## Problem to work on
Look below for the line that contains "value or 0b11", then quote it and all the lines after it, exactly, with the pictures left out.

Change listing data
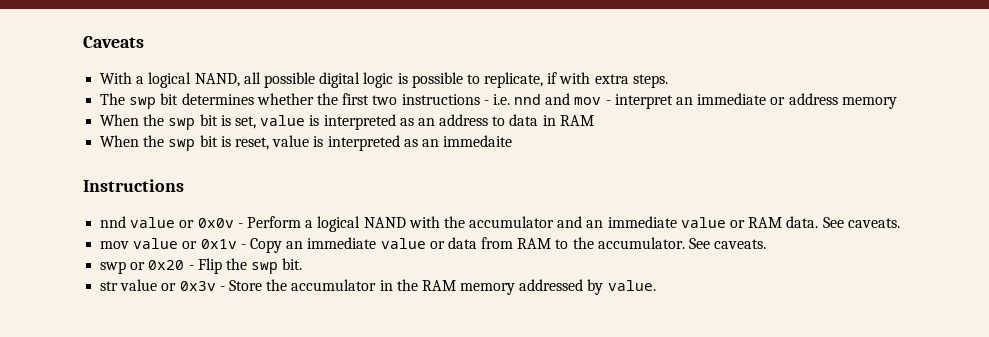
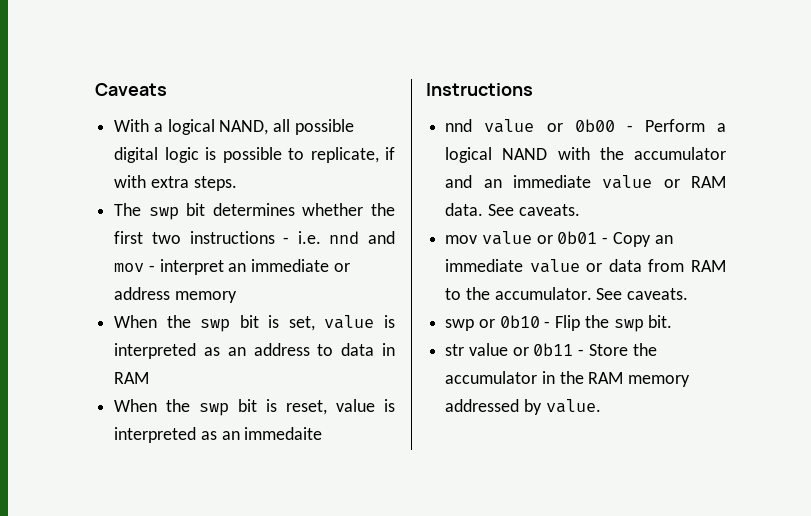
- nnd value or 0x0v - Perform a logical NAND with the accumulator and an immediate value or RAM data.
+ nnd value or 0b00 - Perform a logical NAND with the accumulator and an immediate value or RAM data.
- mov value or 0x1v - Copy an immediate value or data from RAM to the accumulator.
+ mov value or 0b01 - Copy an immediate value or data from RAM to the accumulator.
- swp or 0x20 - Flip the swp bit.
+ swp or 0b10 - Flip the swp bit.
- str value or 0x3v - Store the accumulator in the RAM memory addressed by value.
+ str value or 0b11 - Store the accumulator in the RAM memory addressed by value.

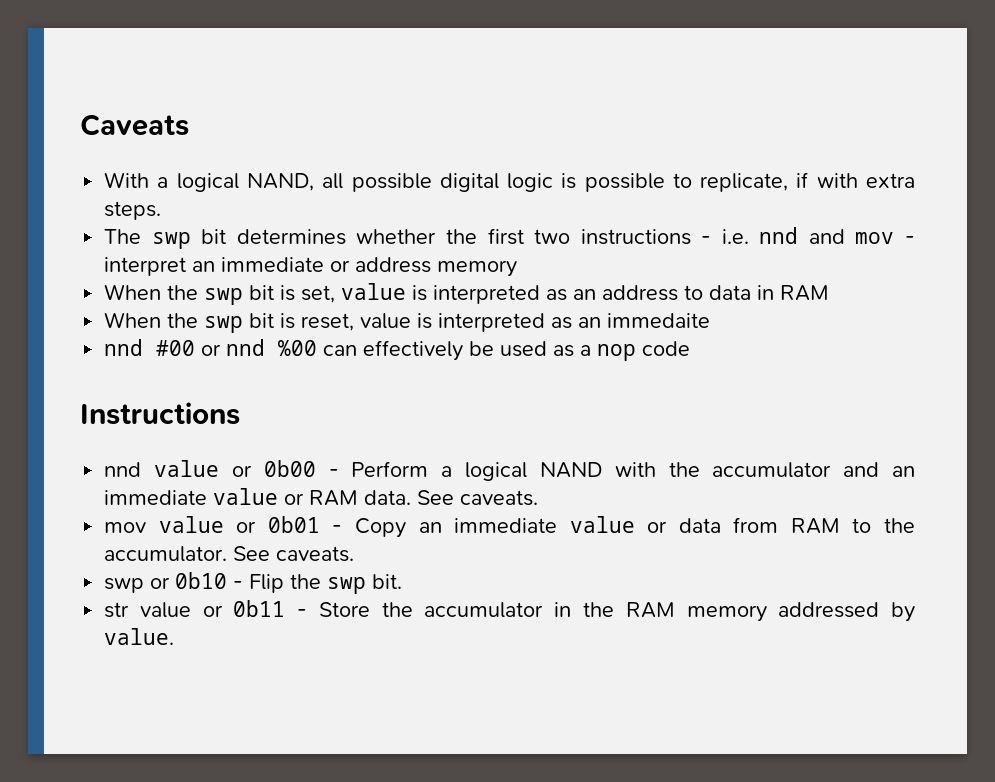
+ nnd #00 or nnd %00 can effectively be used as a nop code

## Expected output
+ str value or 0b11 - Store the accumulator in the RAM memory addressed by value.

+ nnd #00 or nnd %00 can effectively be used as a nop code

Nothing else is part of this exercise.